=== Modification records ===
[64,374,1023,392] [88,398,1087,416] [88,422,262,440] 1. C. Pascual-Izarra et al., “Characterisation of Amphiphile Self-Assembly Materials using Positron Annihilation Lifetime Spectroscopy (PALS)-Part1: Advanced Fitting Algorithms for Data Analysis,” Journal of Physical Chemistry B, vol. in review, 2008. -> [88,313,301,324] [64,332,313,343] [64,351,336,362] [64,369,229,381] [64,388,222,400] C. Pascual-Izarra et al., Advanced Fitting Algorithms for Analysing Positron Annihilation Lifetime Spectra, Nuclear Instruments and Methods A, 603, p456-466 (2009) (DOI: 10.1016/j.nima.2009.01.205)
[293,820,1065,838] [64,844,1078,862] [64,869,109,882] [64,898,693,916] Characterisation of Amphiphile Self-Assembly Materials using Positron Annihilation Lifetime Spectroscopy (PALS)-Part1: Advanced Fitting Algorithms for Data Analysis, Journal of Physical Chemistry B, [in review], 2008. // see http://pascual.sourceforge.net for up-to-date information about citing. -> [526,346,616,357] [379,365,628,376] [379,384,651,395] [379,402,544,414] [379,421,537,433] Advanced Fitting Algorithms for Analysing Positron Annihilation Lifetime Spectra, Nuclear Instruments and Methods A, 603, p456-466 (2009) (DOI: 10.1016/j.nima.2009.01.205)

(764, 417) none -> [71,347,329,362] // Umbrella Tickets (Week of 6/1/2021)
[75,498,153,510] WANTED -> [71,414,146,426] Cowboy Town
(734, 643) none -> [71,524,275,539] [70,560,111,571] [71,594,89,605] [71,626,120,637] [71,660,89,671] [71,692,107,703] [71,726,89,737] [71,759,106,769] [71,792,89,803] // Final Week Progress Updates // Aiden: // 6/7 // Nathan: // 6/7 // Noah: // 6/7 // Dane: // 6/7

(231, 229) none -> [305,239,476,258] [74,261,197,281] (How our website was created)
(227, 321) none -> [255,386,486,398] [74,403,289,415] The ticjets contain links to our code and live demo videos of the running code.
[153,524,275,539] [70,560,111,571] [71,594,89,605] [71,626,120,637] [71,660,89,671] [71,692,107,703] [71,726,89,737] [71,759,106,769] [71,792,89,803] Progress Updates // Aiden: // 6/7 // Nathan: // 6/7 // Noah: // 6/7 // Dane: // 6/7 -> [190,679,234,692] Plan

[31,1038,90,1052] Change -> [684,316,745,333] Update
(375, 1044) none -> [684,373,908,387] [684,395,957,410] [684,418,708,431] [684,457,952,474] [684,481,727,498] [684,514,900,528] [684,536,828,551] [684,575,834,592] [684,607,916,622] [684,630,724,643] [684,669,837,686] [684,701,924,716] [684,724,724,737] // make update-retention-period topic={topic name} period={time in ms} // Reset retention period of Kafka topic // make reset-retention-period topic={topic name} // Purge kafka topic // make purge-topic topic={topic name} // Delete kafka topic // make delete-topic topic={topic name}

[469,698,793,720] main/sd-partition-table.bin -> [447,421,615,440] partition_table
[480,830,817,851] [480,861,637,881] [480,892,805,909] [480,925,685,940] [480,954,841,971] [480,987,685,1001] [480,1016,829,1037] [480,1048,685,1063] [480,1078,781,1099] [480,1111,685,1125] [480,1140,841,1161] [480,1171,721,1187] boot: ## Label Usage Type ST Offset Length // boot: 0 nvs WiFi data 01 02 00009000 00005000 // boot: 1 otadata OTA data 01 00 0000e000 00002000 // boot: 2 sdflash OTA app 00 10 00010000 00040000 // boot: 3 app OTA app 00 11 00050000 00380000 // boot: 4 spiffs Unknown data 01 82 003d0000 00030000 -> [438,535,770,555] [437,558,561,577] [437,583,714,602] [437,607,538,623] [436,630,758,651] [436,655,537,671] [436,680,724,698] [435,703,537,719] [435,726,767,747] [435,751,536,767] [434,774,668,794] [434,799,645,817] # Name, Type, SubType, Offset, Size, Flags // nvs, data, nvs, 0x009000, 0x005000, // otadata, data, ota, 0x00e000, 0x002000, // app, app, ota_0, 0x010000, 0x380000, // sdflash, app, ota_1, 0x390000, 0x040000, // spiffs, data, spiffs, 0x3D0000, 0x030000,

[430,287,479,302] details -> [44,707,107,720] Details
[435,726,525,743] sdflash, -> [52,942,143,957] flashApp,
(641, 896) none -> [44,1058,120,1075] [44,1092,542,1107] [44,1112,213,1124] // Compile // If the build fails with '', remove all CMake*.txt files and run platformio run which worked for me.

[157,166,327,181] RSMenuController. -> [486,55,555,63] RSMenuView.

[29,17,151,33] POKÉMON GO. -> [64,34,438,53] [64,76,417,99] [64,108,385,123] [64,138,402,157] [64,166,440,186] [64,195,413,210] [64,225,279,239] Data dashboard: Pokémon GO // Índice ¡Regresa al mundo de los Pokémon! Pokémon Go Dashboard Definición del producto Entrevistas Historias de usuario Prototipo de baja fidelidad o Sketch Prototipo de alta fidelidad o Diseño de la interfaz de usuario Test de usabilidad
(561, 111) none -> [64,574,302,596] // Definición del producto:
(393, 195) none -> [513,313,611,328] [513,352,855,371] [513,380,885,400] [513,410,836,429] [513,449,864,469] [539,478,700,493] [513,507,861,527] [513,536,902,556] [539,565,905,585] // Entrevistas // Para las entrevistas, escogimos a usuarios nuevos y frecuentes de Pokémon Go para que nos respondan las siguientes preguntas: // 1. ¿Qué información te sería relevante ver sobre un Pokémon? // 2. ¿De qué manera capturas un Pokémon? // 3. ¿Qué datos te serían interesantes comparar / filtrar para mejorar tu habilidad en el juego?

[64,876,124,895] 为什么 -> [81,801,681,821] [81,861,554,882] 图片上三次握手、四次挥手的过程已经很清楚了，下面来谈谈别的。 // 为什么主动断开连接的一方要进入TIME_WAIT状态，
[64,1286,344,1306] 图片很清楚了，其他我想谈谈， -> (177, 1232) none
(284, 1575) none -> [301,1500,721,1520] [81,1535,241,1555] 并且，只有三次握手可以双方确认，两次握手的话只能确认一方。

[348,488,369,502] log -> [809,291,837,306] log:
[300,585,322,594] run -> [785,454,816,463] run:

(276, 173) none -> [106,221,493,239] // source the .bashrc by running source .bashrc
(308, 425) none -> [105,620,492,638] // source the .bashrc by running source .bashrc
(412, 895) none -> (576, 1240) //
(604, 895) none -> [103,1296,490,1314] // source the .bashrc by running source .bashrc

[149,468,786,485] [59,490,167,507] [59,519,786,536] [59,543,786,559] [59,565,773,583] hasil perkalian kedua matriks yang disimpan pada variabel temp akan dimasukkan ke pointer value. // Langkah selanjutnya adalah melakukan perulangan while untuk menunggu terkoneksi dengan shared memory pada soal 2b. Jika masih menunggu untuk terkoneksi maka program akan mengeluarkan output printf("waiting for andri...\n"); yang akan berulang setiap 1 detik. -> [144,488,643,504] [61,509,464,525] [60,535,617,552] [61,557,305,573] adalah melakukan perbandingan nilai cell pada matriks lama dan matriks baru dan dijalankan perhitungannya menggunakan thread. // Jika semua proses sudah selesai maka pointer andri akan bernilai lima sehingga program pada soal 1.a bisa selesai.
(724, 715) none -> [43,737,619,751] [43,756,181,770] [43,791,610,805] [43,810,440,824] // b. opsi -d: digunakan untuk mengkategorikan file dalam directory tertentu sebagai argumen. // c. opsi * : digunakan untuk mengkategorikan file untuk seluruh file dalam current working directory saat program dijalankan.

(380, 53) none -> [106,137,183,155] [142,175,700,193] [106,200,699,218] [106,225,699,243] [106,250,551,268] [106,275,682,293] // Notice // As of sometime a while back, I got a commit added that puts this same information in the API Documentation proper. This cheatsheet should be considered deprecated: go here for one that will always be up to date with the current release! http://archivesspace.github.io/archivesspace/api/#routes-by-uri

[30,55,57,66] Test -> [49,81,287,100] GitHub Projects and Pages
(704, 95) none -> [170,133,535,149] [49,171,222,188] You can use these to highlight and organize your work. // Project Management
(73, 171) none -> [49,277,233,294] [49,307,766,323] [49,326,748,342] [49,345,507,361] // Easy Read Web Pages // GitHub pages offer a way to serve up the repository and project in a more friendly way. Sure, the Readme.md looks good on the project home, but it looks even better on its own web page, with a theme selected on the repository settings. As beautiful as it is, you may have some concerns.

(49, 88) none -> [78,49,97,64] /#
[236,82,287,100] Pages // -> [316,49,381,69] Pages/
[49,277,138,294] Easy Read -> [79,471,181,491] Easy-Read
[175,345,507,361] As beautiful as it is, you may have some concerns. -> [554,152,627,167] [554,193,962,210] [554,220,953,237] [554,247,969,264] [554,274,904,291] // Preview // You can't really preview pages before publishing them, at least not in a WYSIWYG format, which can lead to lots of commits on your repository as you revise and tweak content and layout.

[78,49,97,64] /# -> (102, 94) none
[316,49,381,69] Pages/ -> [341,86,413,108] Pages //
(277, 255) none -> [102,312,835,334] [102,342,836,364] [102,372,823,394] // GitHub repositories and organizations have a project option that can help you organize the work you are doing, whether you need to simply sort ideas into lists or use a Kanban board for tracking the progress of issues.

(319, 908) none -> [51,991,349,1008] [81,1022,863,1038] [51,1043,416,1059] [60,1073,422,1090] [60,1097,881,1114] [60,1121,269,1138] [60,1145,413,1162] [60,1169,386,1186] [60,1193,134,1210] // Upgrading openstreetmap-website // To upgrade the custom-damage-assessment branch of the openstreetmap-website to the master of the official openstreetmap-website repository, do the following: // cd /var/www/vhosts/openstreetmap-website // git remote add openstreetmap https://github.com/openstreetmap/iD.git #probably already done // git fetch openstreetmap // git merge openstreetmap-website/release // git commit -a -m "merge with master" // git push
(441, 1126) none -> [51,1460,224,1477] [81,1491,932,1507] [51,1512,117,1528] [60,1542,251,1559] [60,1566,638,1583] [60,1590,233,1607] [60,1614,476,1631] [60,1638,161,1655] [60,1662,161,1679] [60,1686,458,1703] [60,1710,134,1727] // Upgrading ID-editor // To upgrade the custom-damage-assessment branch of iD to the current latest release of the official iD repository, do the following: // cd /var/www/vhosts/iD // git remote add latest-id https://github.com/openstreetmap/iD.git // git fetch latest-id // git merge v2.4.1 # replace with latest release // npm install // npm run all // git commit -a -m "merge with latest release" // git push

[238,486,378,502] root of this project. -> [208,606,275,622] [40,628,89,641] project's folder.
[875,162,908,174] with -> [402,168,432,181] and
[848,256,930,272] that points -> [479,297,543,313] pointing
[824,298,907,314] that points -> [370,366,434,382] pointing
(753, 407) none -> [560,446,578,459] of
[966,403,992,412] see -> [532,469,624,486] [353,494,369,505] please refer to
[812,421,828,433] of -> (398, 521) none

=== What is expected ===
Your answer should be the exact lines above from the one with "[236,82,287,100] Pages //" through the one with "[316,49,381,69] Pages/ ->", both included, and nothing besides.

=== Written answer ===
[236,82,287,100] Pages // -> [316,49,381,69] Pages/
[49,277,138,294] Easy Read -> [79,471,181,491] Easy-Read
[175,345,507,361] As beautiful as it is, you may have some concerns. -> [554,152,627,167] [554,193,962,210] [554,220,953,237] [554,247,969,264] [554,274,904,291] // Preview // You can't really preview pages before publishing them, at least not in a WYSIWYG format, which can lead to lots of commits on your repository as you revise and tweak content and layout.

[78,49,97,64] /# -> (102, 94) none
[316,49,381,69] Pages/ -> [341,86,413,108] Pages //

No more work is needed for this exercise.